The host of the event Anne Holmes said to the audience about the stories she hears from students.

“If you have any questions come down to Passan Hall,” Holmes said.

Last spring semester for the month of April, Wilkes and King’s College in conjunction with the Victims Resource Center held “Take Back the Night” event. This included a march of both schools joining in Public Square and walking together to the Victims Resource Center to hold a rally.

“Take Back the Night” will be held again on April 9 starting in the Student Centers of both Kings and Wilkes at 5:30 p.m.

Also last spring semester students participated in a “Chalk Walk” on campus. On the sidewalks of the Wilkes campus sexual violence statistics and prevention information were written to raise awareness. This event will take place again in the spring.

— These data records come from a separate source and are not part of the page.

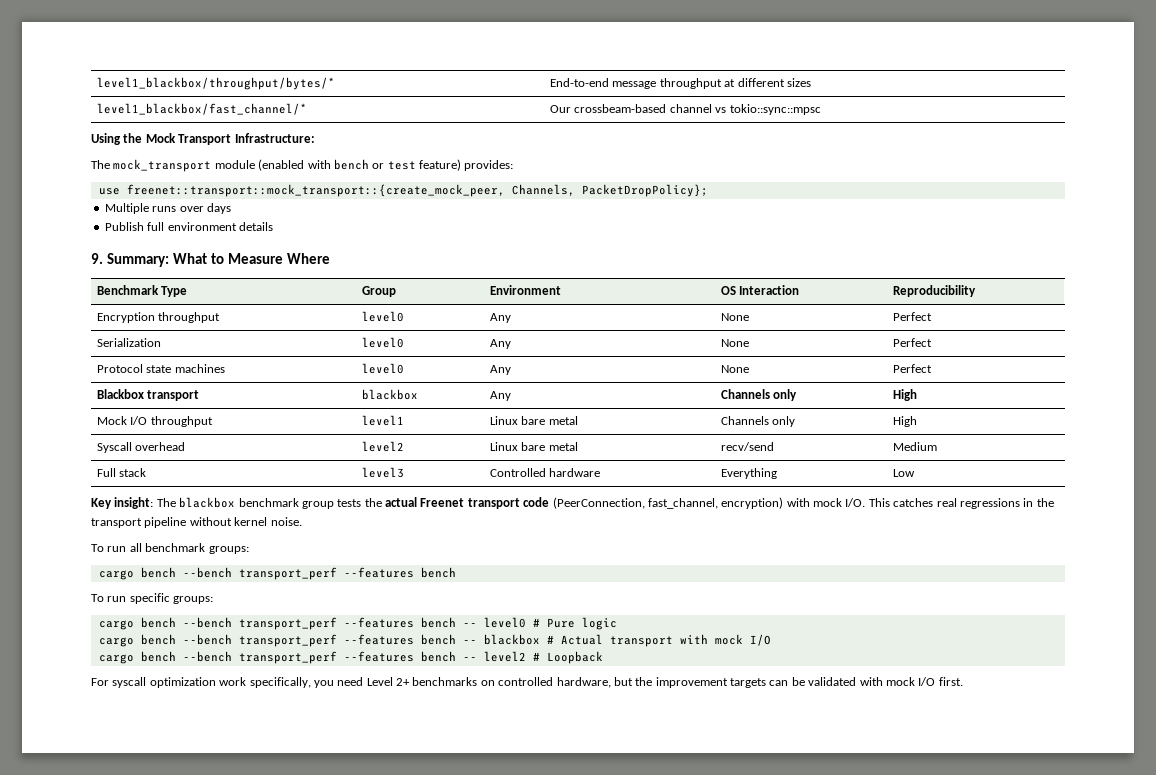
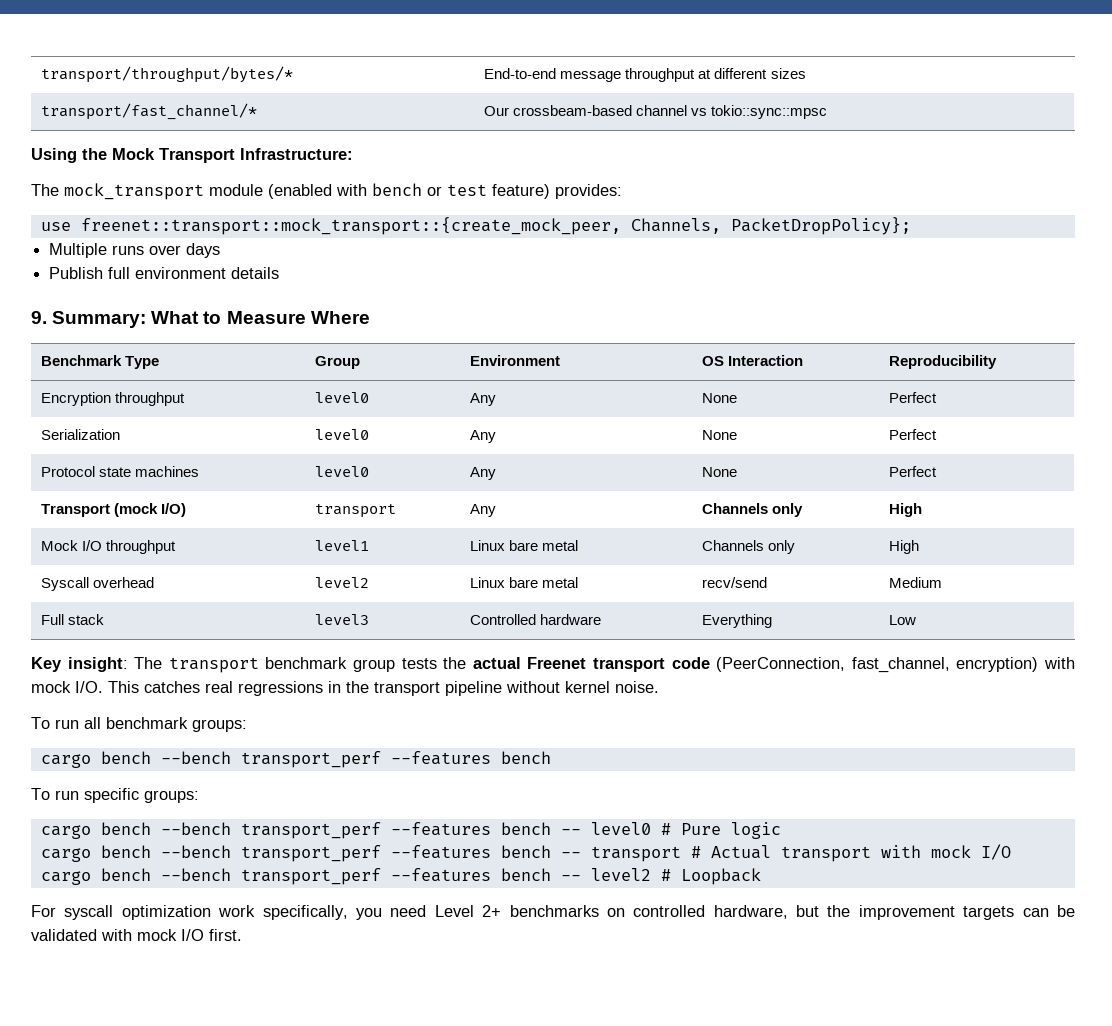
- level1_blackbox/throughput/bytes/* | End-to-end message throughput at different sizes
+ transport/throughput/bytes/* | End-to-end message throughput at different sizes
- level1_blackbox/fast_channel/* | Our crossbeam-based channel vs tokio::sync::mpsc
+ transport/fast_channel/* | Our crossbeam-based channel vs tokio::sync::mpsc
- Blackbox transport | blackbox | Any | Channels only | High
+ Transport (mock I/O) | transport | Any | Channels only | High
- Key insight: The blackbox benchmark group tests the actual Freenet transport code (PeerConnection, fast_channel, encryption) with mock I/O. This catches real regressions in the transport pipeline without kernel noise.
+ Key insight: The transport benchmark group tests the actual Freenet transport code (PeerConnection, fast_channel, encryption) with mock I/O. This catches real regressions in the transport pipeline without kernel noise.
- cargo bench --bench transport_perf --features bench -- blackbox # Actual transport with mock I/O
+ cargo bench --bench transport_perf --features bench -- transport # Actual transport with mock I/O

On Mar. 19 at 7 p.m. as part of the annual Women and Gender Study Conference between Wilkes and King’s College, the keynote address with be given by Melinda Henneberger, a reporter for the Washington Post and anchor of the paper’s She the People blog. The title of the address is “Revolution Needed: The Ongoing Wrong of Sexual Violence on College Campuses.” The lecture will focus on sexual violence on college campuses.

Major points that will be covered are the changing culture that permits these behaviors, the White House Council on Women and Girls’ issues of the under-reporting of numbers of incidents and the typical failure of colleges to respond adequately to the needs of victims.

Another thing to attend concerning sexual assault is the Victim’s Resource Center’s mock rape trial at 6 p.m. in King’s student center on April 2.

In the fall semester of 2014, Wilkes will develop a new program called the Bystander Intervention Program. Stated in the mission statement of the program the focus will be, “to empower students to take on active leadership roles in preventing sexual violence within our campus community.”

The Victim’s Resource Center is offering specialized training courses that will teach volunteers how to engage their peers about sexual misconduct awareness and protocol.

If interested in volunteering for the programs contact the offices of Student Affairs or Student Development.

Sexual assault is a serious issue and is regarded as such on the Wilkes campus. For any questions about anything regarding sexual misconduct, contact the Victim’s Resource Center or offices of Student Affairs or Student Development.